Synchronise a GlusterFS volume to a remote site using geo replication
Category : How-to
GlusterFS can be used to synchronise a directory to a remote server on a local network for data redundancy or load balancing to provide a highly scalable and available file system.
The problem is when the storage you would like to replicate to is on a remote network, possibly in a different location, GlusterFS does not work very well. This is because GlusterFS is not designed to work when there is a high latency between replication nodes.
GlusterFS provides a feature called geo replication to perform batch based replication of a local volume to a remote machine over SSH.
The below example will use three servers:
- gfs1.jamescoyle.net is one of the two running GlusterFS volume servers.
- gfs2.jamescoyle.net is the second of the two running GlusterFS volume servers. gfs1 and gfs2 both server a single GlusterFS replicated volume called datastore.
- remote.jamescoyle.net is the remote file server which the GlusterFS volume will be replicated to.
GlusterFS uses an SSH connection to the remote host using SSH keys instead of passwords. We’ll need to create an SSH key using ssh-keygen to use for our connection.

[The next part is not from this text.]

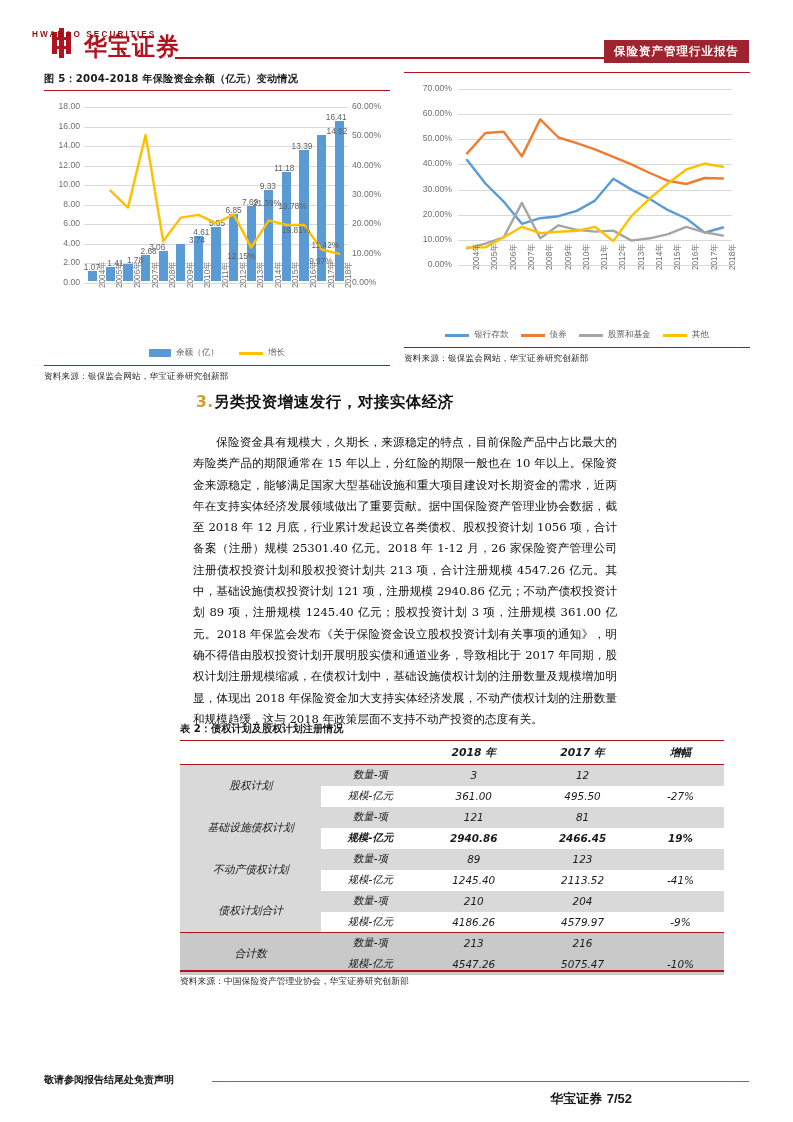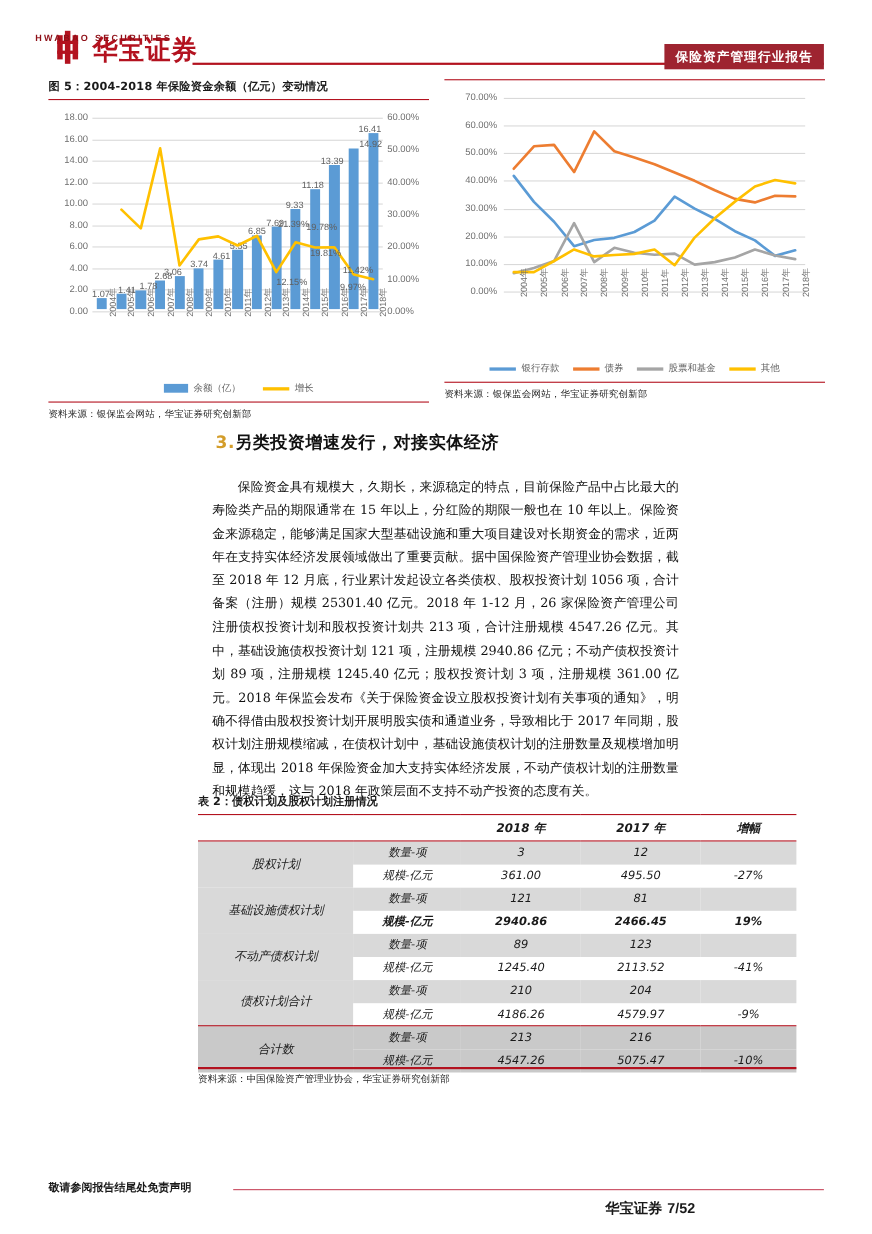"3.74" div.dlabel { left: 122px -> 138px }
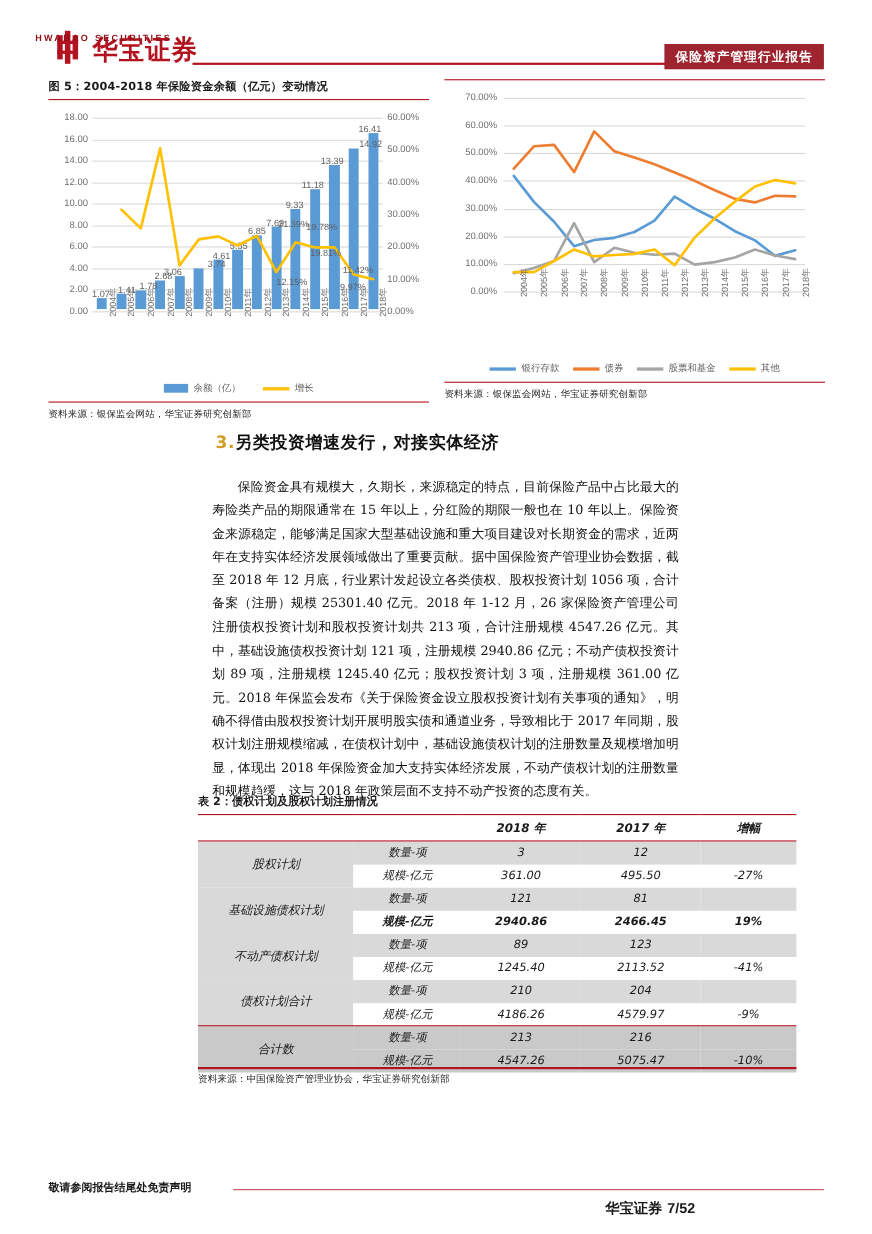"12.15%" div.dlabel { margin-left: 24px -> none }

Run the below command and press return when asked to enter the passphrase to create a key without a passphrase.
ssh-keygen -f /var/lib/glusterd/geo-replication/secret.pem
The output will look like the below:
Generating public/private rsa key pair. Enter passphrase (empty for no passphrase): Enter same passphrase again: Your identification has been saved in /var/lib/glusterd/geo-replication/secret.pem. Your public key has been saved in/var/lib/glusterd/geo-replication/secret.pem.pub. The key fingerprint is: 46:ba:02:fd:2f:9c:b9:39:ec:6c:90:50:d8:ec:7b:00 [email protected] The key's randomart image is: +--[ RSA 2048]----+ | + | | E + | | + . | | ..o o | | ...+. S | | .+..o | | .=oo | | oOo | | o=+. | +-----------------+
Now you need to copy the public certificate to your remote server in the authorized_keys file. The remote user must be a super user (currently a limitation of GlusterFS) which is root in the below example. If you have multiple GlusterFS volumes in a cluster then you will need to copy the key to all GlusterFS servers.
cat /var/lib/glusterd/geo-replication/secret.pem.pub | ssh [email protected] "cat >> ~/.ssh/authorized_keys"
Make sure the remote server has glusterfs-server installed. Run the below command to install glusterfs-server on remote.jamescoyle.net. You may need to use yum instead of apt-get for Red Hat versions of Linux.
apt-get install glusterfs-server
Create a folder on remote.jamescoyle.net which will be used for the remote replication. All data which transferrs to this machine will be stored in this folder.
mkdir /gluster mkdir /gluster/geo-replication
Create the geo-replication volume with Gluster and replace the below values with your own:
- [SOURCE_DATASTORE] – is the local Gluster data volume which will be replicated to the remote server.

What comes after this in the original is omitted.